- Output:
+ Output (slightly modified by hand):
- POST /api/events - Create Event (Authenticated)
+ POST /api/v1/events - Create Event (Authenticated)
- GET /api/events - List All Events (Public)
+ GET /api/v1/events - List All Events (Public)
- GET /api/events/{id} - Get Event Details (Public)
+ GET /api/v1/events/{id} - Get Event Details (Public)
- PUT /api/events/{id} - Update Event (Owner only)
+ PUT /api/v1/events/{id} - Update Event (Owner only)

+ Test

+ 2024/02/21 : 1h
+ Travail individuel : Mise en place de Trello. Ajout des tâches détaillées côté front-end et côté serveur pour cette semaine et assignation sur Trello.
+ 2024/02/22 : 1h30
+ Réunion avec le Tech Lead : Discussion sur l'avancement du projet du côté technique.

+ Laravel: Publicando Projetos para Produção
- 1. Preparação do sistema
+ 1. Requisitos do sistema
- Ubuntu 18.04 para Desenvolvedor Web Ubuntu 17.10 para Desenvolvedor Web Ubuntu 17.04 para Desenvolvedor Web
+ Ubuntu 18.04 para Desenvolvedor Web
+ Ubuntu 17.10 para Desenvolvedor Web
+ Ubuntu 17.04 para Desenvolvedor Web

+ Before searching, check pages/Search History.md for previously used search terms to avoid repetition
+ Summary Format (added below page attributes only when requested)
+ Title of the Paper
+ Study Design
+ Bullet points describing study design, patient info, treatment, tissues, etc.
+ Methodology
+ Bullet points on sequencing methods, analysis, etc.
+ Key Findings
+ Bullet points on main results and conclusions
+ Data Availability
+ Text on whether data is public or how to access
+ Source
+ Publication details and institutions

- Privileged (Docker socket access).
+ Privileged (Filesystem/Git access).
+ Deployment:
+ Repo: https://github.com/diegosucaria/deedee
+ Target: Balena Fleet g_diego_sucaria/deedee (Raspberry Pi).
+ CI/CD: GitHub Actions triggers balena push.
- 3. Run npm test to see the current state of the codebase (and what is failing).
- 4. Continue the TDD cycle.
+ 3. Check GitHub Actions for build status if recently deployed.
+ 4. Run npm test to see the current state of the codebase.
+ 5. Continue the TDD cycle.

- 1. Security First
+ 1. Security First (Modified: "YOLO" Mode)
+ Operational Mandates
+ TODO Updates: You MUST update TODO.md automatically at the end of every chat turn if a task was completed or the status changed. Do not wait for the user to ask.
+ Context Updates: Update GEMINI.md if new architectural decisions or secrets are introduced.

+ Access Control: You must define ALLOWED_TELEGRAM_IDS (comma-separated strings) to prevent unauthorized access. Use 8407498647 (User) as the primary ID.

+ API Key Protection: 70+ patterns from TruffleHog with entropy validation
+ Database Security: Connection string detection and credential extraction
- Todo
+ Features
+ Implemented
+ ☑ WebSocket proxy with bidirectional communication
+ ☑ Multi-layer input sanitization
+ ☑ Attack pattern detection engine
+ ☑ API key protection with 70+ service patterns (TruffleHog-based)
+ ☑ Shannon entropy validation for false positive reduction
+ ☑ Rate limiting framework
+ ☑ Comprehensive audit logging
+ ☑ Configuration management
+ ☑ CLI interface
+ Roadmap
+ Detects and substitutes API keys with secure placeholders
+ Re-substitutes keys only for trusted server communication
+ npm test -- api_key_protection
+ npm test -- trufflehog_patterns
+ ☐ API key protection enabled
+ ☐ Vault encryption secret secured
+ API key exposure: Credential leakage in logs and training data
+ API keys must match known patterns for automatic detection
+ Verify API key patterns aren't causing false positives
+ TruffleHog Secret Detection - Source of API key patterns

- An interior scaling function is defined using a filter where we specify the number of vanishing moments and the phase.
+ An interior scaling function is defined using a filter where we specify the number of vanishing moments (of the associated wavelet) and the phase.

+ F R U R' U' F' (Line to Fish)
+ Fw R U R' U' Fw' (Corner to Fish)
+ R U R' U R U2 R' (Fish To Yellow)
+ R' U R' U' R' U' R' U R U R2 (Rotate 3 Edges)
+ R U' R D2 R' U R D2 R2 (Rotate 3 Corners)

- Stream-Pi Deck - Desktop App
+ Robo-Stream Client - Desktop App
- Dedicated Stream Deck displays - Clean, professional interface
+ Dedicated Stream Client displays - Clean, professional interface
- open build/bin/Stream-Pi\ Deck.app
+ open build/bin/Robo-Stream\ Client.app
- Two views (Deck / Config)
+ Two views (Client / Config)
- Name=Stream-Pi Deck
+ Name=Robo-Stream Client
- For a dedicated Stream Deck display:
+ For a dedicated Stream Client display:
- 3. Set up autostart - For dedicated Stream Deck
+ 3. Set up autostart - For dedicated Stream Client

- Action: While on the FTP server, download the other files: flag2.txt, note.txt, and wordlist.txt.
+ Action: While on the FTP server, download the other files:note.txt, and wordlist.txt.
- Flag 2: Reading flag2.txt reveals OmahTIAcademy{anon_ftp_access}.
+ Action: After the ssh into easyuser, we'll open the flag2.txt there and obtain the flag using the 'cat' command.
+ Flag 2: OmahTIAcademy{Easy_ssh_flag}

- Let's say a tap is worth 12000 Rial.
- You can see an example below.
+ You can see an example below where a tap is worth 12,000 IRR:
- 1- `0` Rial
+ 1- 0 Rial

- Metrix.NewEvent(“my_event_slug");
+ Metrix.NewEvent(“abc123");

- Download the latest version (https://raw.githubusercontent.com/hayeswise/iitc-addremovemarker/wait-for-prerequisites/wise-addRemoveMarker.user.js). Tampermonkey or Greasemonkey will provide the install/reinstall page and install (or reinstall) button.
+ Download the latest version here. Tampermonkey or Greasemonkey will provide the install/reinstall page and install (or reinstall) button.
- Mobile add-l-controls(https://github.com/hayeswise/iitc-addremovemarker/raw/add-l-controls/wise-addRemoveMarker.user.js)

# Exercise
All lines above that contain "worth" are required in the answer.

# Response
- Let's say a tap is worth 12000 Rial.
+ You can see an example below where a tap is worth 12,000 IRR:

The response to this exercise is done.